In his study of over 3,500 family businesses seeking to pass on their assets, domain knowledge, and power to the next generation, businesses are most often stuck in their inability to let go or trust one another. This lack of trust, which has relational foundations, is what is undermining confidence in the American economic system at present. Perhaps our crisis is not purely economic but relational. We have simply left the fundamentals of trust, integrity, and a moral conscience waiting in the wings while pursuing non-relational ventures.

Finally, in coupling our relational pilgrimage to the development of trust, we must also integrate our understanding of transcendence. Notable psychologist Jean Piaget observed that a child will often project on God the attributes learned relationally from his or her parents. This has some profound implications, particularly where there has been absence, relational poverty, or a lack of trust.

This transcendent aspect of relational development must be fully explored if we are to tap into its corresponding products of hope, happiness, and optimism. As children mature, healthy and authentic spirituality is associated with a range of positive behaviors.

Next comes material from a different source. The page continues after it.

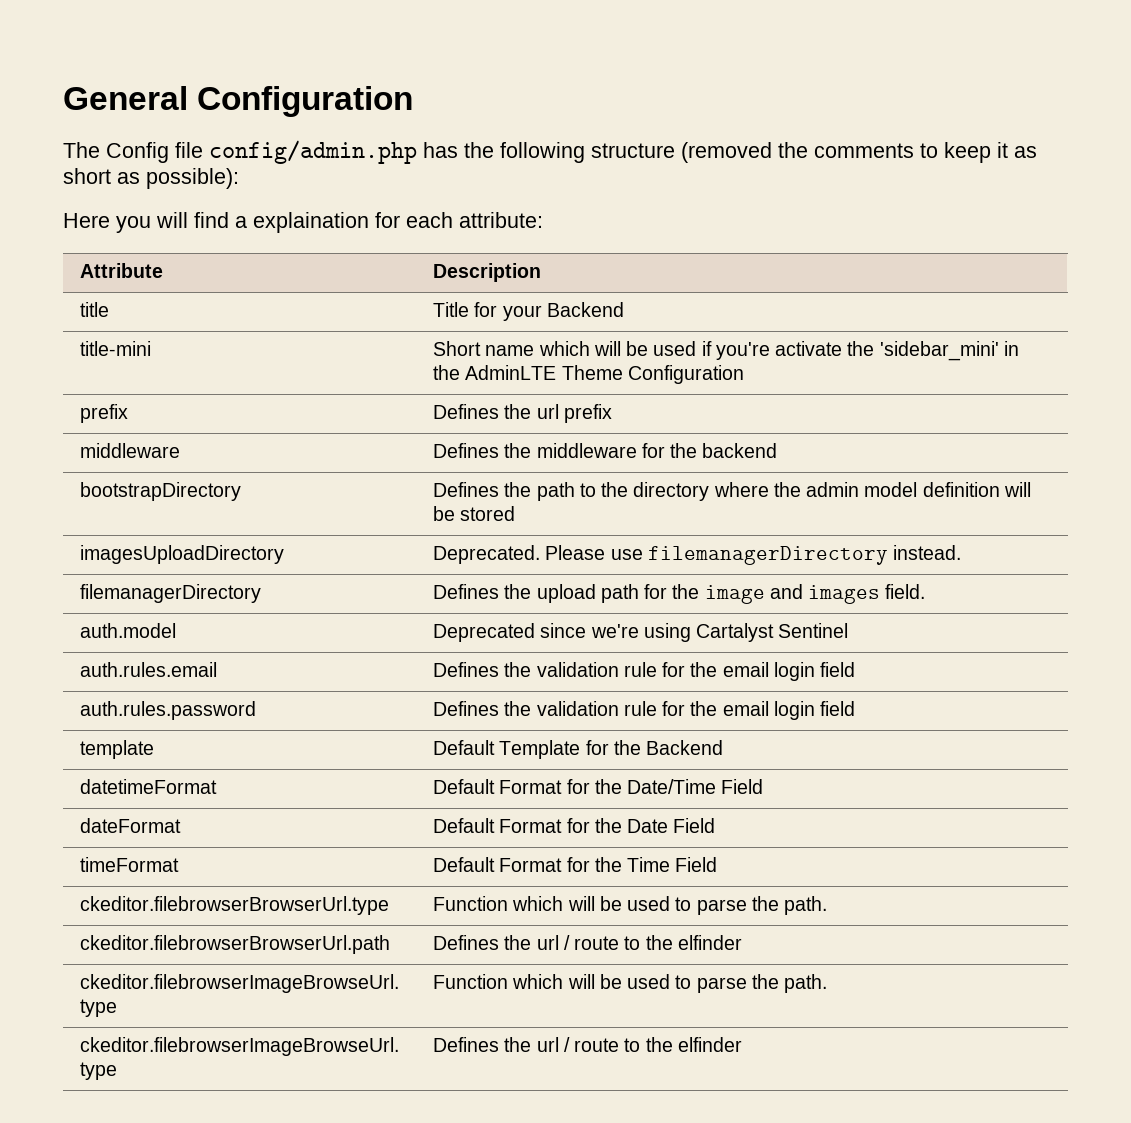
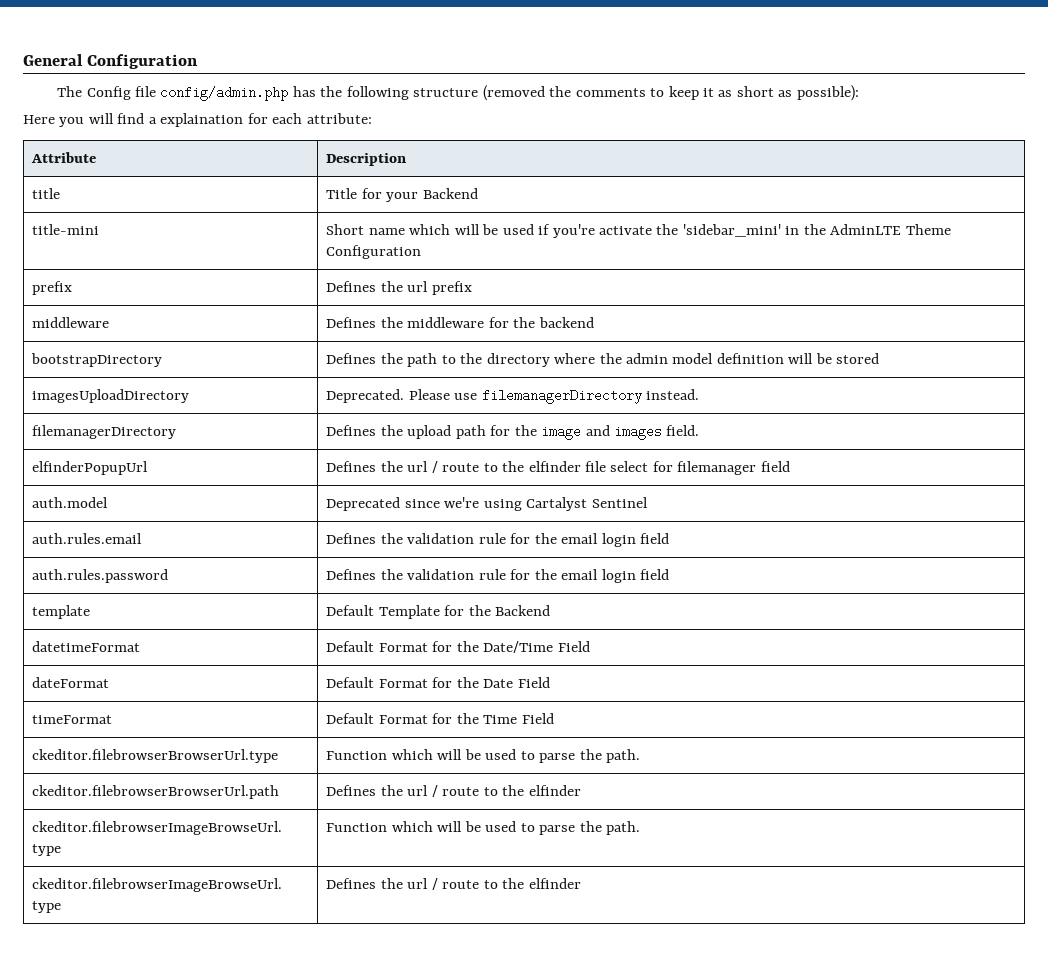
(926, 591) none -> [32,461,149,475] [326,461,790,475] // elfinderPopupUrl | Defines the url / route to the elfinder file select for filemanager field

In addition, religious involvement increases social connectedness and commonly exposes youth to others who are seeking the same.

Failure to recognize this profound element of our development and growth keeps us in the cesspool of relativism, which is so ambiguous that the care of each other relationally is often put aside. In order to wade through this cesspool, children and young people must be equipped emotionally, intellectually, and spiritually with the tools to choose the best course of action in a variety of circumstances. Each person’s involvement in society, whether positive or negative, depends on that person’s ability to connect with those around him or her, which is contingent on his or her ability to develop healthy relationships early in life. Therefore, it is to the benefit of all that families are supported and equipped with the knowledge necessary to cultivate nurturing relationships.

With this important information mind, we recently held our first Family of Faith Network Conference, from June 18 to 20 in Malibu, California. Sessions integrated biblically-based teaching, weaving together themes of ministry common to families and the church. The symposium provided an opportunity to share ideas, applications, and strategies conducive to strengthening connections, and a setting for personal renewal and reflection, the foundation for building prosperous relationships.